Lo scenario inquietante di imprese vicine alla mafia calabrese i cui titolari, per accaparrarsi illegalmente appalti, subappalti e servizi ricorrevano a minacce, intimidazioni ed altre tipologie di violenze nei riguardi di aziende concorrenti costrette a soccombere.
Saronno – Le indagini erano state avviate dopo che la notte del 13 settembre 2017 si era verificato un incendio doloso che aveva danneggiato, rendendole inutilizzabili, sei autovetture di servizio di proprietà dell’Amministrazione comunale di Saronno.
Le attività investigative, immediatamente avviate dai carabinieri, pur non riuscendo a individuare i responsabili, hanno però permesso di far luce su un inquietante scenario afferente imposizioni messe in atto, anche con il ricorso ad esplicite minacce e atti di forte violenza.
Comportamenti posti in essere da parte di soggetti con cointeressenze economiche e stabilmente inseriti nel tessuto imprenditoriale della zona compresa tra i territori dei comuni di Saronno, Cislago e Gerenzano, alcuni di loro originari della provincia di Reggio Calabria, con legami con esponenti di famiglie di ‘ndrangheta egemoni sul versante tirrenico dell’estrema provincia calabrese.
Secondo l’impostazione accusatoria, che dovrà essere vagliata nel processo, diversi sono gli episodi delittuosi, tutti caratterizzati da una metodologia propriamente mafiosa, messi in atto dagli indagati i quali, noti nell’ambiente del settore lavorativo d’appartenenza per le loro radici calabresi e i collegamenti con sodalizi ‘ndranghetistici, facendo esplicitamente leva sulla forza intimidatrice e stato di soggezione verso le vittime derivanti dal vincolo associativo, sono riusciti ad estromettere dal mercato imprese concorrenti a favore di altre a loro riconducibili.
Facendo in modo di accaparrarsi illegalmente appalti e incarichi di servizi ovvero imponendo proprie opere in subappalto a imprese aggiudicatarie di importanti lavori nel settore dell’edilizia e del movimento terra.
Per raggiungere i propri scopi i sodali non avevano remore a ricorrere a vere e proprie aggressioni come nel mese di gennaio 2019 quando gli inquirenti documentano un pestaggio ai danni del titolare di un’impresa concorrente, contestualmente minacciando il committente dì gravi danni ai mezzi dell’impresa qualora non fosse stata quella da loro individuata ad accaparrarsi i lavori: “…Attento che non ti salta per aria quella betopompa la, che prende. fuoco” … ” prende fuoco che non ci vuole niente che prende fuoco sotto l’impianto…” e ancora “…Ti brucia la pompa e l’impianto, porco cane…”.
Sempre a livello indiziario analoghe dinamiche sono emerse essere state attuate nel corso delle aste giudiziarie per la vendita di immobili disposte dal Tribunale di Busto Arsizio.
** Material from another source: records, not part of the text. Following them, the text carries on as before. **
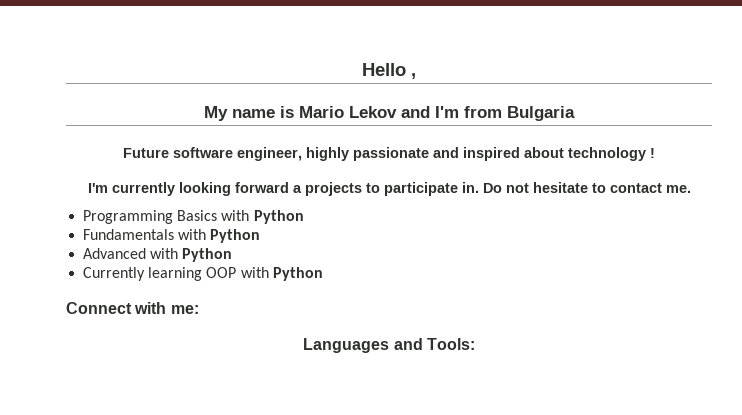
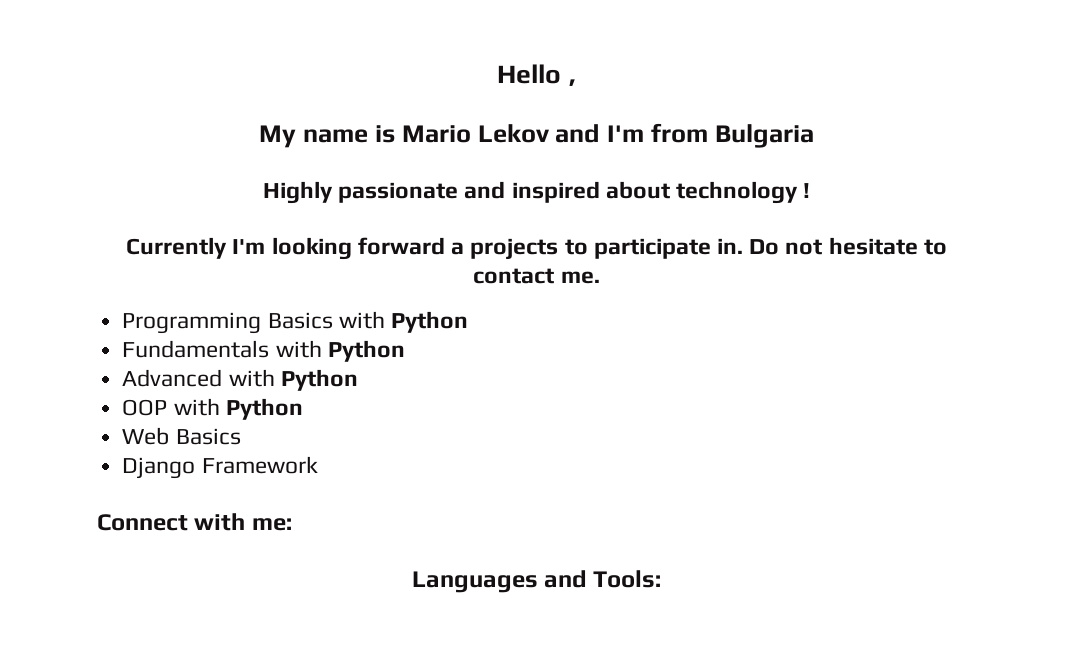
- Future software engineer, highly passionate and inspired about technology !
+ Highly passionate and inspired about technology !
- I'm currently looking forward a projects to participate in.
+ Currently I'm looking forward a projects to participate in.
- Currently learning OOP with Python
+ OOP with Python
+ Web Basics
+ Django Framework

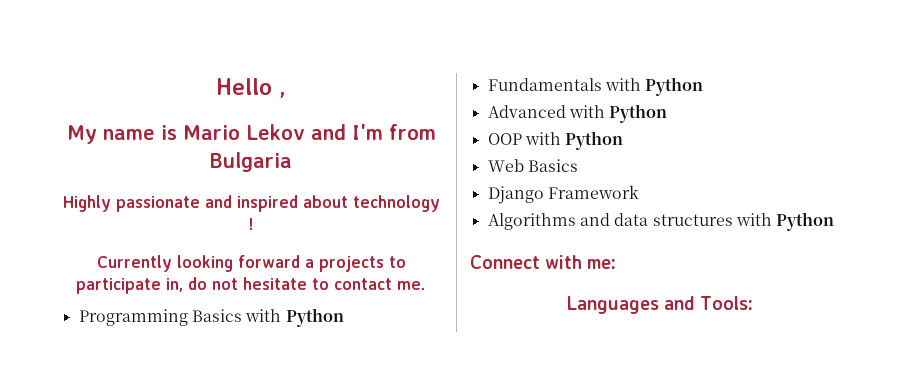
- Currently I'm looking forward a projects to participate in. Do not hesitate to contact me.
+ Currently looking forward a projects to participate in, do not hesitate to contact me.
+ Algorithms and data structures with Python

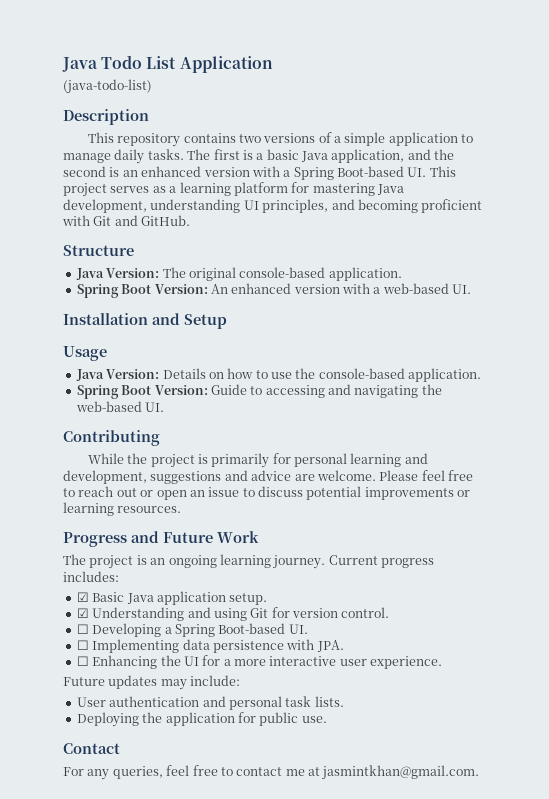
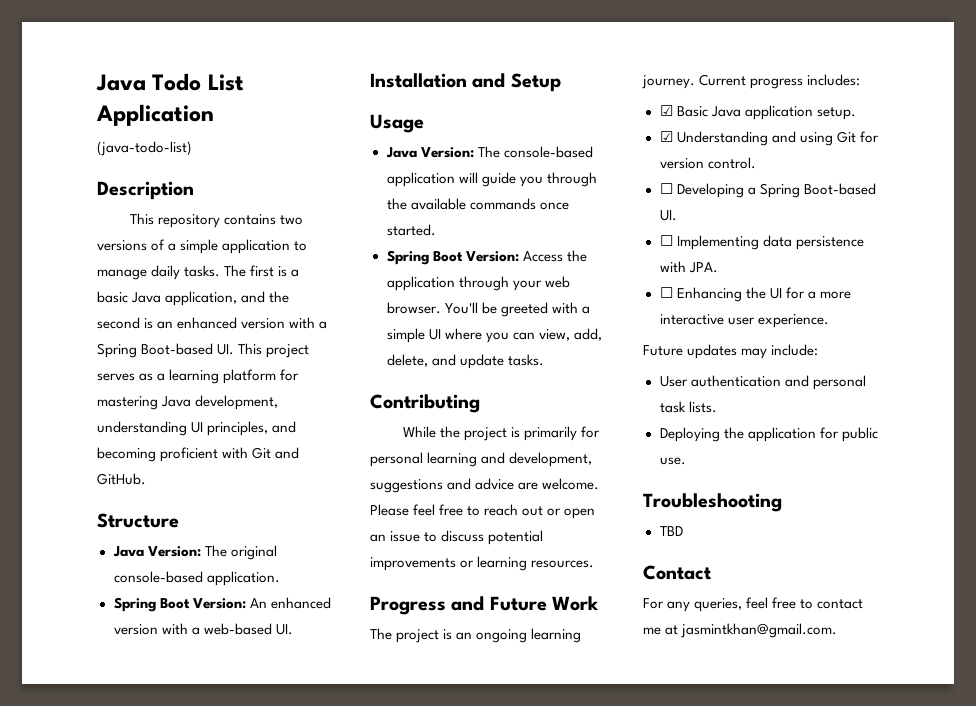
- Java Version: Details on how to use the console-based application.
- Spring Boot Version: Guide to accessing and navigating the web-based UI.
+ Java Version: The console-based application will guide you through the available commands once started.
+ Spring Boot Version: Access the application through your web browser. You'll be greeted with a simple UI where you can view, add, delete, and update tasks.
+ Troubleshooting
+ TBD

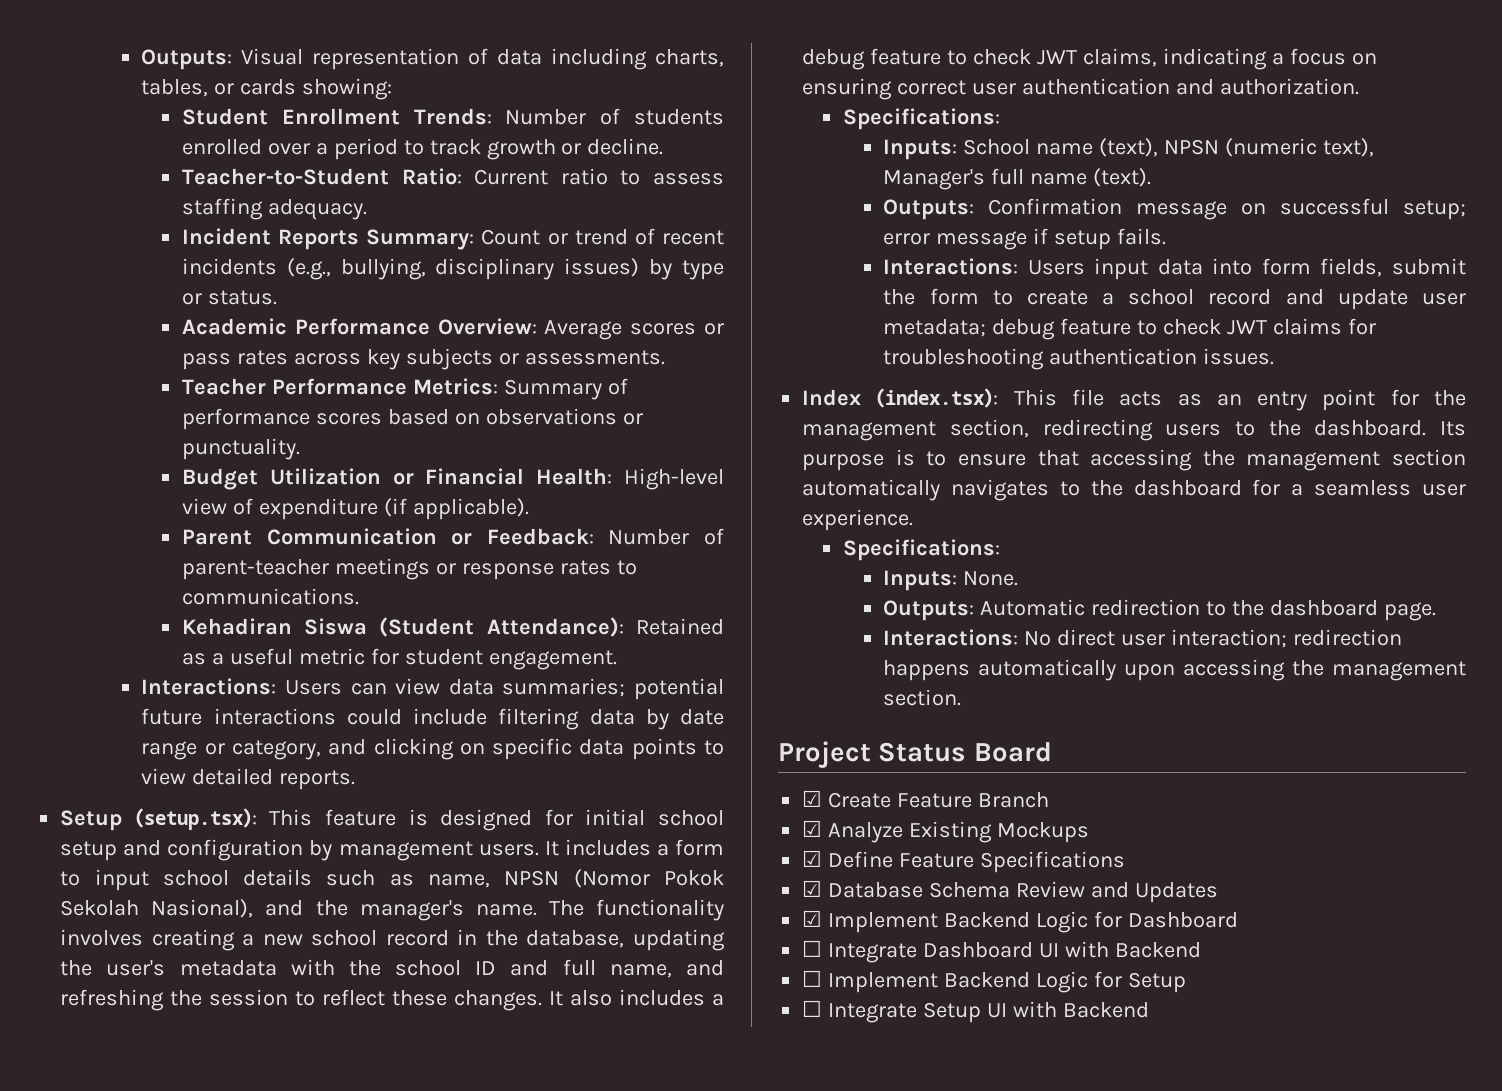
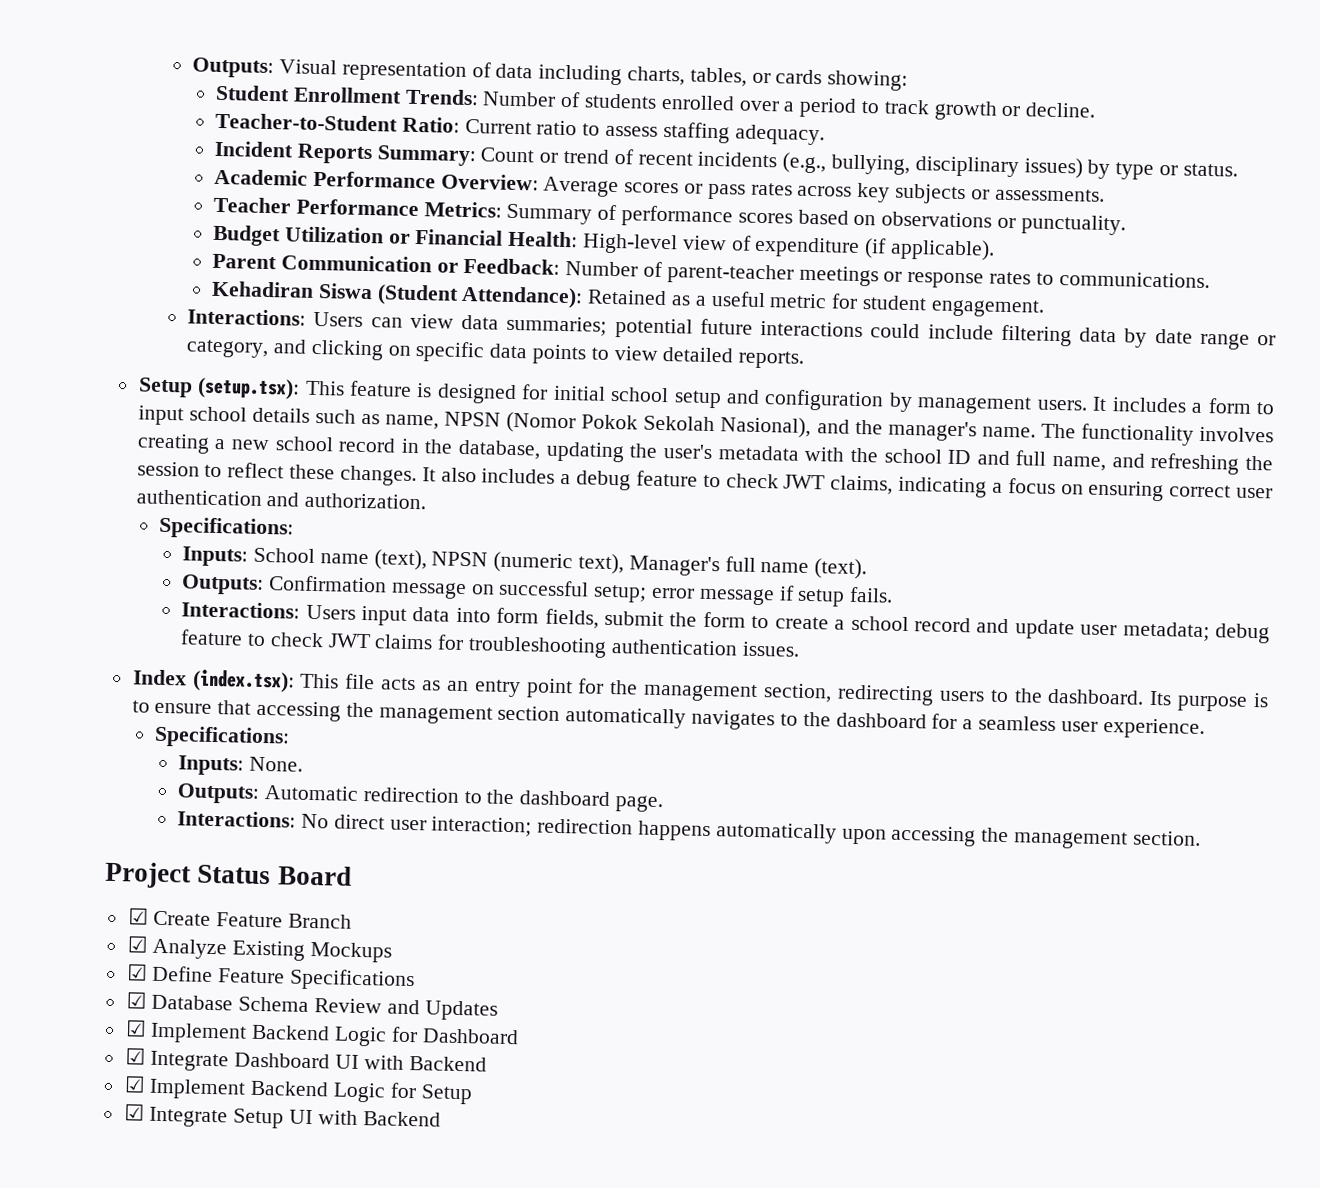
- ☐ Integrate Dashboard UI with Backend
+ ☑ Integrate Dashboard UI with Backend
- ☐ Implement Backend Logic for Setup
+ ☑ Implement Backend Logic for Setup
- ☐ Integrate Setup UI with Backend
+ ☑ Integrate Setup UI with Backend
Le suddette procedute, che riguardavano anche immobili pignorati ad appartenenti al medesimo gruppo di cointeressenze criminali, puntualmente subivano interferenze da parte di alcuni degli indagati che non esitavano, attraverso espliciti avvertimenti minatori, messi in atto anche spavaldamente, a far desistere dai loro propositi i vari offerenti.
In sede di sopralluogo sugli immobili oggetto di vendita da parte dei potenziali acquirenti, questi si ritrovavano spesso circondati da soggetti ostili che, con atteggiamento intimidatorio e spesso suggestionandoli rivolgendosi a loro con spiccato accento calabrese, riportavano i gravi fatti giudiziari in cui i vecchi proprietari dell’immobile in vendita erano coinvolti fino a farli desistere dall’acquisto.
Non sono stati esenti da atti intimidatori ed estorsivi altri imprenditori del territorio. Al riguardo, sempre a livello investigativo e col beneficio del vaglio processuale, è emersa l’illecita pretesa avanzata ai danni dei titolari di una ditta del settore del commercio di autovetture di Cislago, dai quali gli indagati si sono fatti consegnare una somma di oltre 60 mila euro a fronte di un credito inesistente e creato ad arte.
Gli indagati ricorrevano anche in tali circostanze a violenza e minacce, non solo con incursioni all’interno della sede della società minacciando i presentì e danneggiando gli arredi, ma anche con l’utilizzo di armi da fuoco, puntando, in un’occasione, una pistola alla nuca della vittima che cercava di resistere alle ormai più insostenibili richieste di danaro.